● **SOURCE RECORDS**
'''

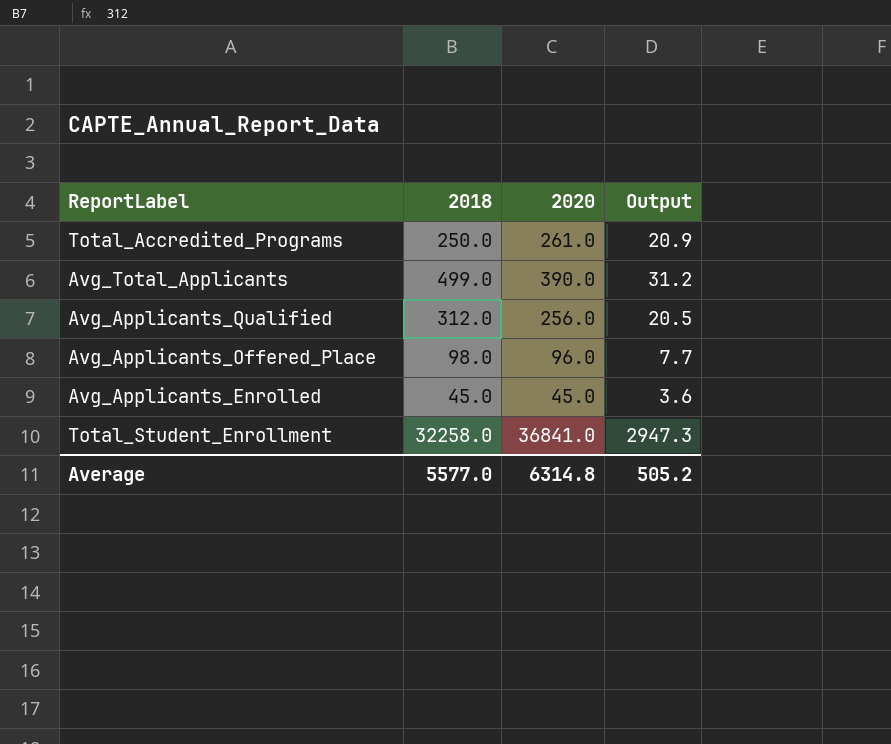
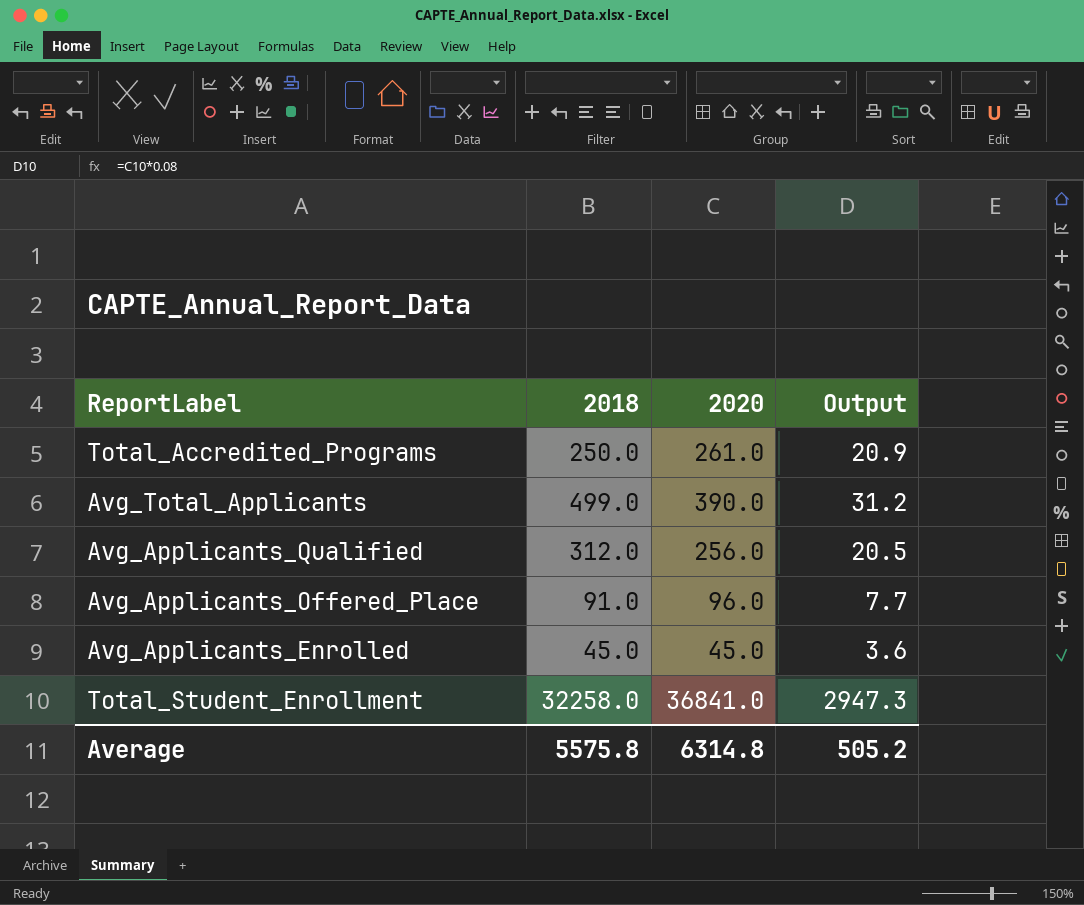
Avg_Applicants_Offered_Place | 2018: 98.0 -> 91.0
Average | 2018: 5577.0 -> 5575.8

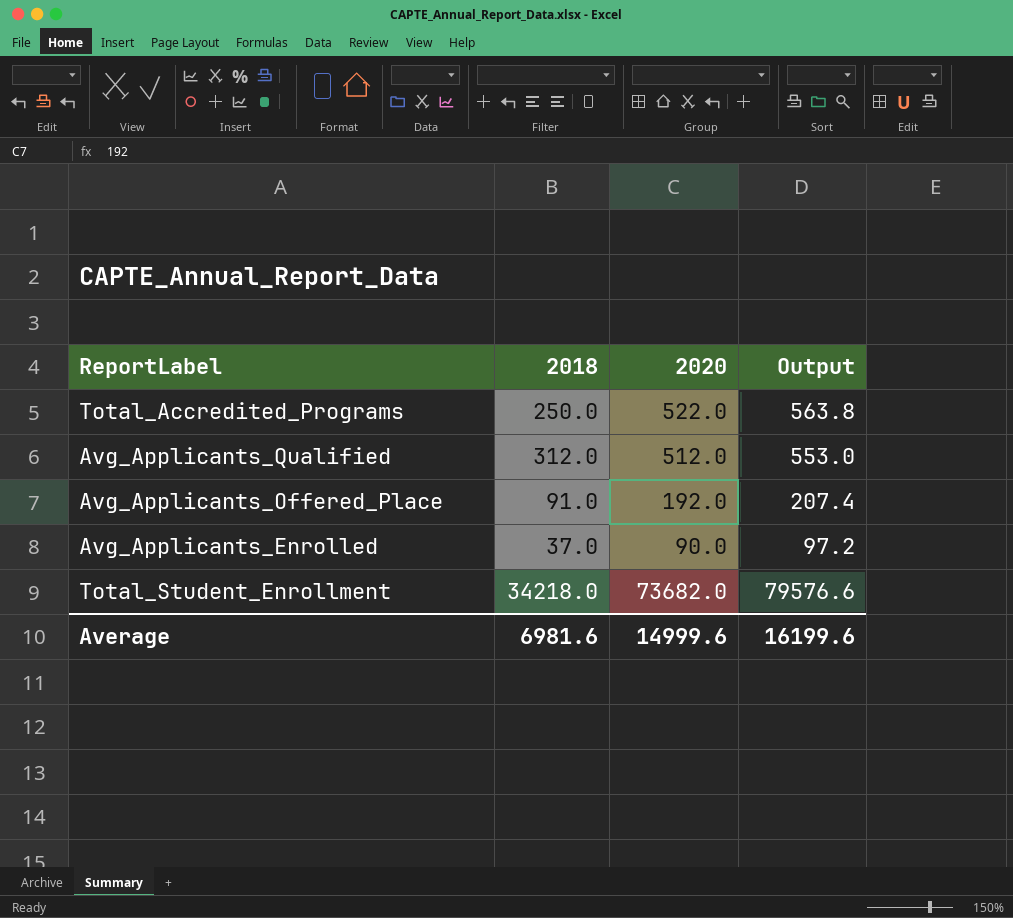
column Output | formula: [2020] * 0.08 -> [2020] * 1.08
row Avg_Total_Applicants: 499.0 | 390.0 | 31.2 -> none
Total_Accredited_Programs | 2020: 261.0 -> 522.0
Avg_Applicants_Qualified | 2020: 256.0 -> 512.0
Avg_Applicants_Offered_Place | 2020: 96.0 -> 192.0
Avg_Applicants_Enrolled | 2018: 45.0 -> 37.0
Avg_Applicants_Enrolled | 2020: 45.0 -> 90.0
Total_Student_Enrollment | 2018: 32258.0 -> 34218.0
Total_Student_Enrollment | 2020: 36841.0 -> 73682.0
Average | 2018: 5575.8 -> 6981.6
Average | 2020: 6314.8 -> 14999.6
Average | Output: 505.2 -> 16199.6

'''

● **TASK DIRECTIONS**
The first line of the entries, the line containing "Total_Student_Enrollment | 2020: 36841.0", and every line between them are to be output exactly; pictures are not.

● **COMPLETED TASK**
Avg_Applicants_Offered_Place | 2018: 98.0 -> 91.0
Average | 2018: 5577.0 -> 5575.8

column Output | formula: [2020] * 0.08 -> [2020] * 1.08
row Avg_Total_Applicants: 499.0 | 390.0 | 31.2 -> none
Total_Accredited_Programs | 2020: 261.0 -> 522.0
Avg_Applicants_Qualified | 2020: 256.0 -> 512.0
Avg_Applicants_Offered_Place | 2020: 96.0 -> 192.0
Avg_Applicants_Enrolled | 2018: 45.0 -> 37.0
Avg_Applicants_Enrolled | 2020: 45.0 -> 90.0
Total_Student_Enrollment | 2018: 32258.0 -> 34218.0
Total_Student_Enrollment | 2020: 36841.0 -> 73682.0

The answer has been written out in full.